The opposition coalition appears to be at odds over judicial reform with former president Mohamed Nasheed clashing with Jumhoory Party (JP) leader Gasim Ibrahim clashing on Twitter.

Less than a month after the opposition coalition secured a stunning victory in last month's presidential elections, the business tycoon who last week returned from self imposed exile after he was granted bail had urged the main opposition Maldivian Democratic Party (MDP) to file Nasheed's terrorism conviction for a Supreme Court review.

Nasheed lives in self imposed exile most recently in Sri Lanka after he was allowed to leave to the UK on medical leave in an internationally brokered deal following his jailing on terrorism charges.

He was sentenced to 13 years in prison over the arbitrary arrest and subsequent detention of a sitting judge while he was president.

Nasheed's return was announced days after after the opposition alliance secured a surprise victory in last month's presidential elections.

Nasheed's Maldivian Democratic Party (MDP) chairperson Hassan Latheef while briefing local media on the planned celebrations to mark the former president's return, downplayed reports that he would be arrested immediately after he lands.

Latheef pointed out that several international organizations including the United Nations (UN) had denounced Nasheed's jailing on serious flaws with violations of his right to a fair trial.

"Nasheed is already a free man. He would not face any restrictions on his political and civic rights when he returns on November 1," Latheef insisted.

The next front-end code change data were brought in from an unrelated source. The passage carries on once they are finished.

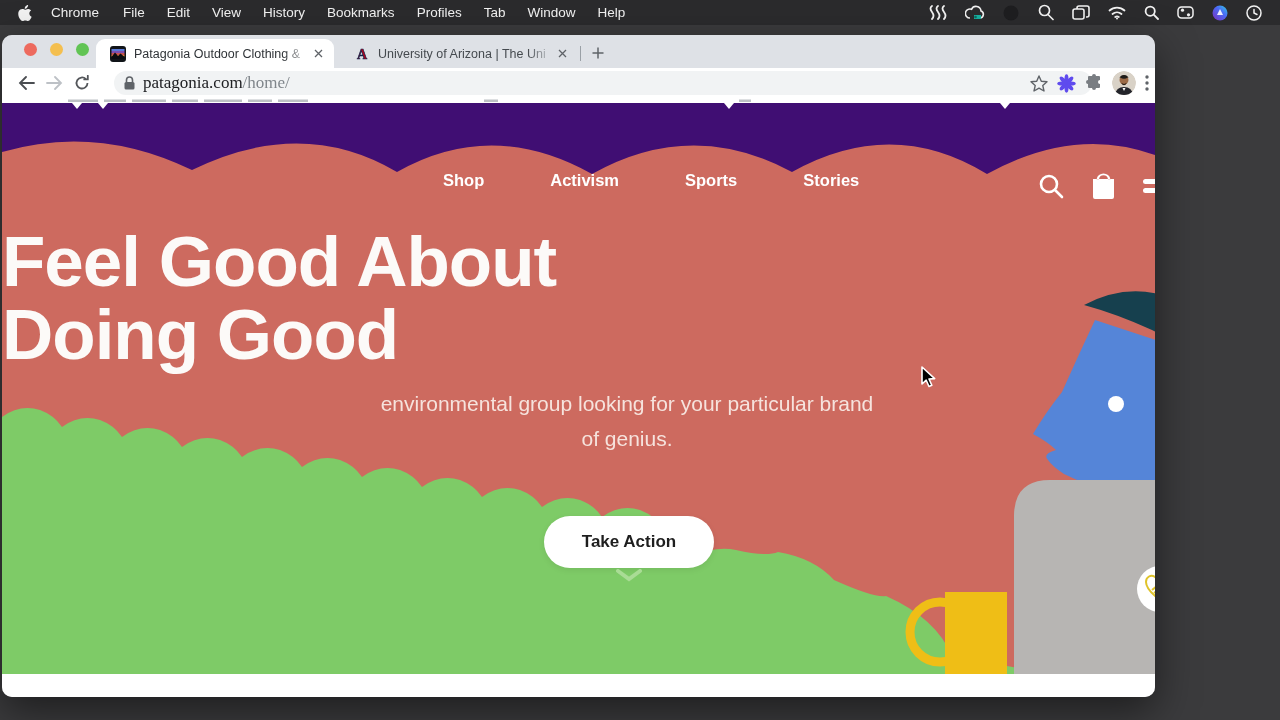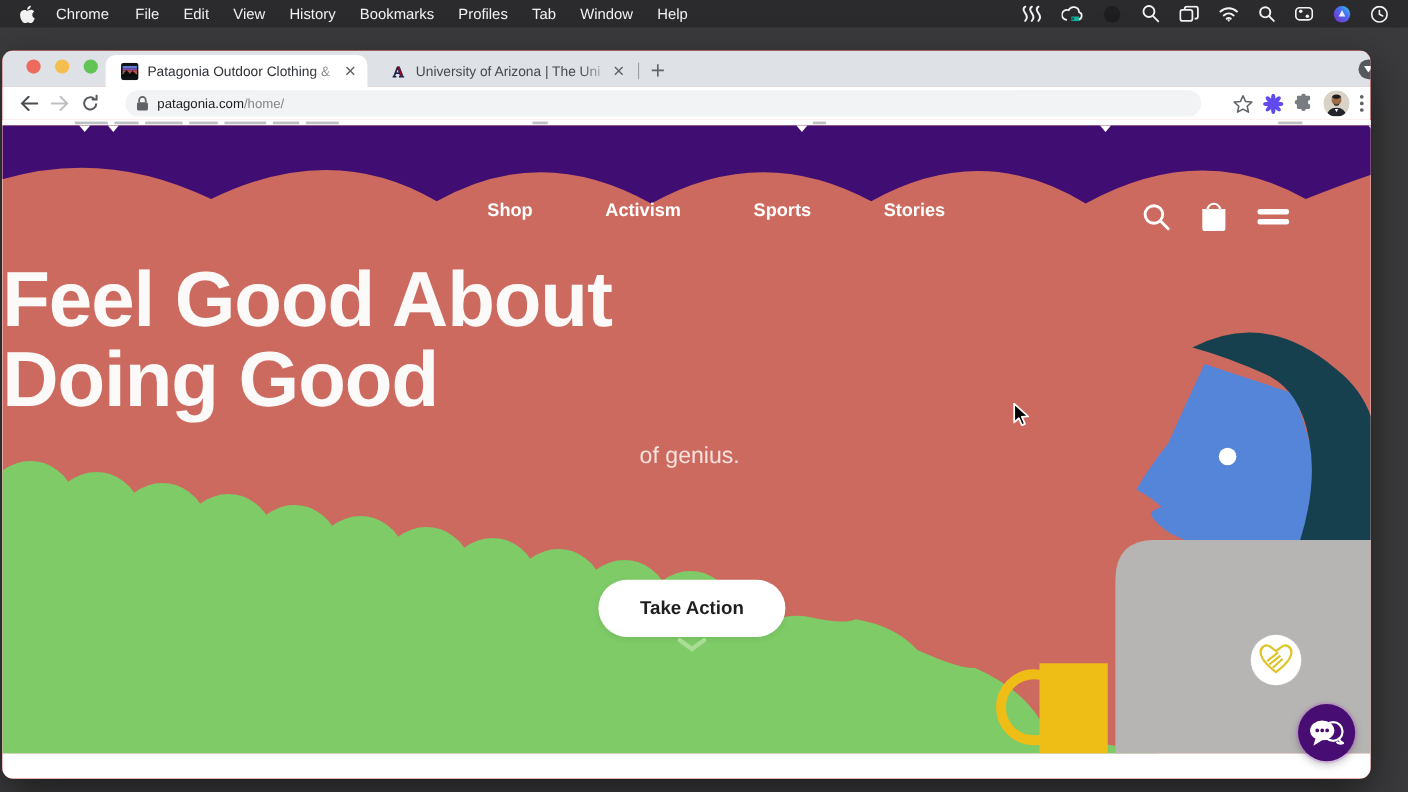"Patagonia Outdoor Clothing &" .window { background: #ef4444 -> #a3a3a3; top: 46px -> 35px; width: 1244px -> 1153px }
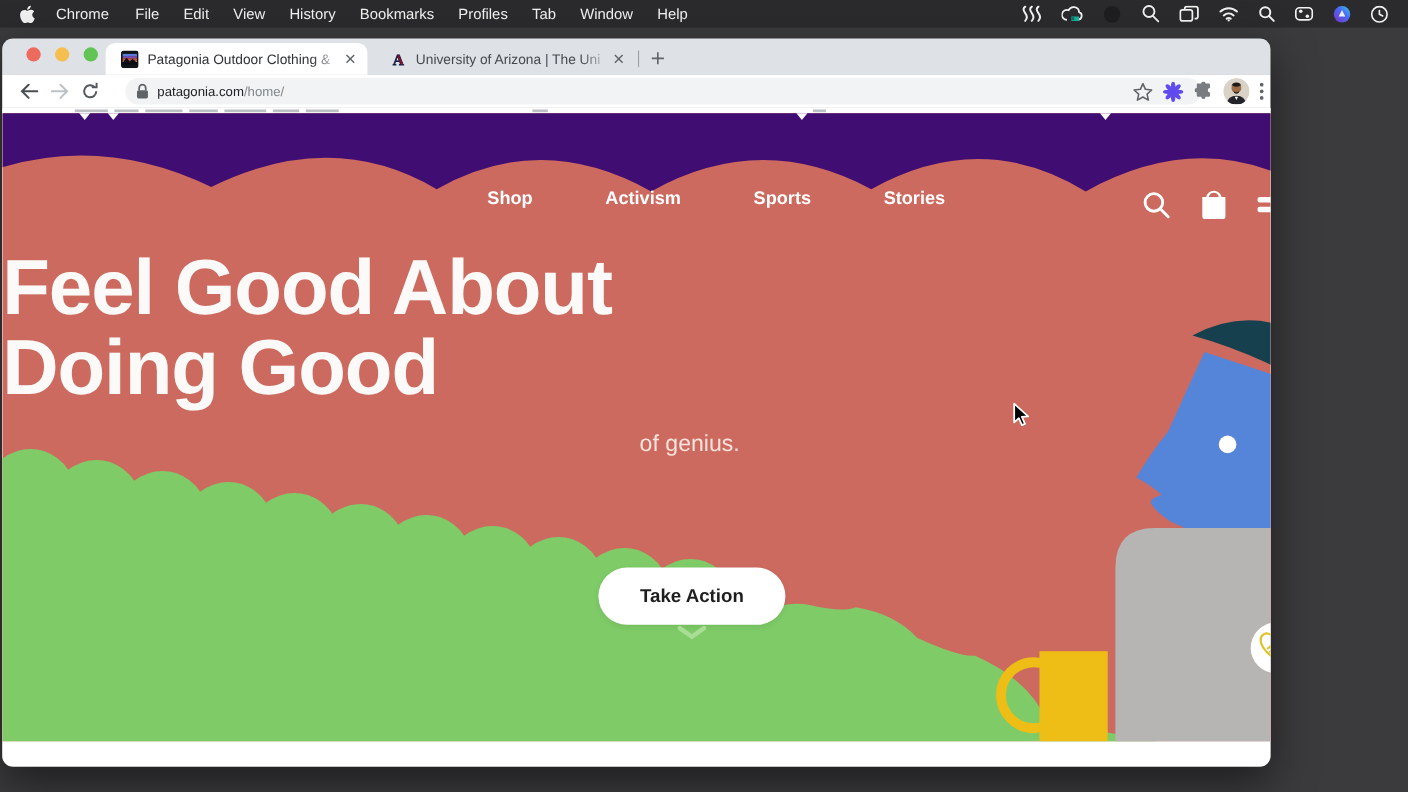"patagonia.com/home/" .urlbox .urltext { font-family: none -> Liberation Serif, serif; font-size: 12px -> 17px }
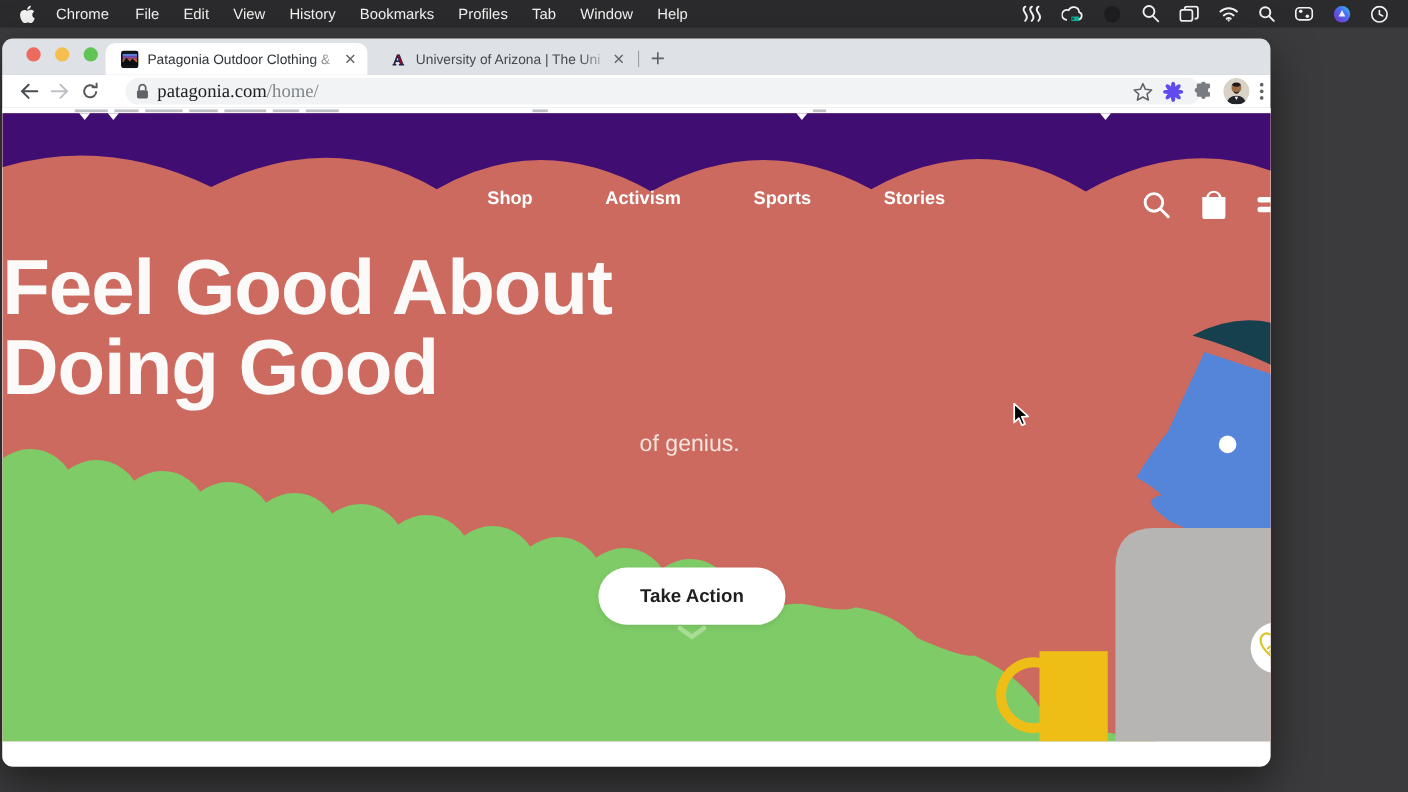"environmental group looking for your" div { html: none -> <div>environmental group looking for your particular brand</div> }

Gasim however, appeared to disagree pointing out that the opposition had secured victory in the election promising the people much needed judicial reform.

"The very people who are looking for reform must do things in accordance with the constitution and the laws," Gasim told the privately run Villa TV.

In response, Nasheed took to Twitter saying that a coalition with contrasting ideologies, difference of opinion over judicial form was to be expected.

"But I believe, despite such differences, we will be able to find solutions through democratic principles," Nasheed said.

According to opposition sources, the coalition remains divided over the Supreme Court bench.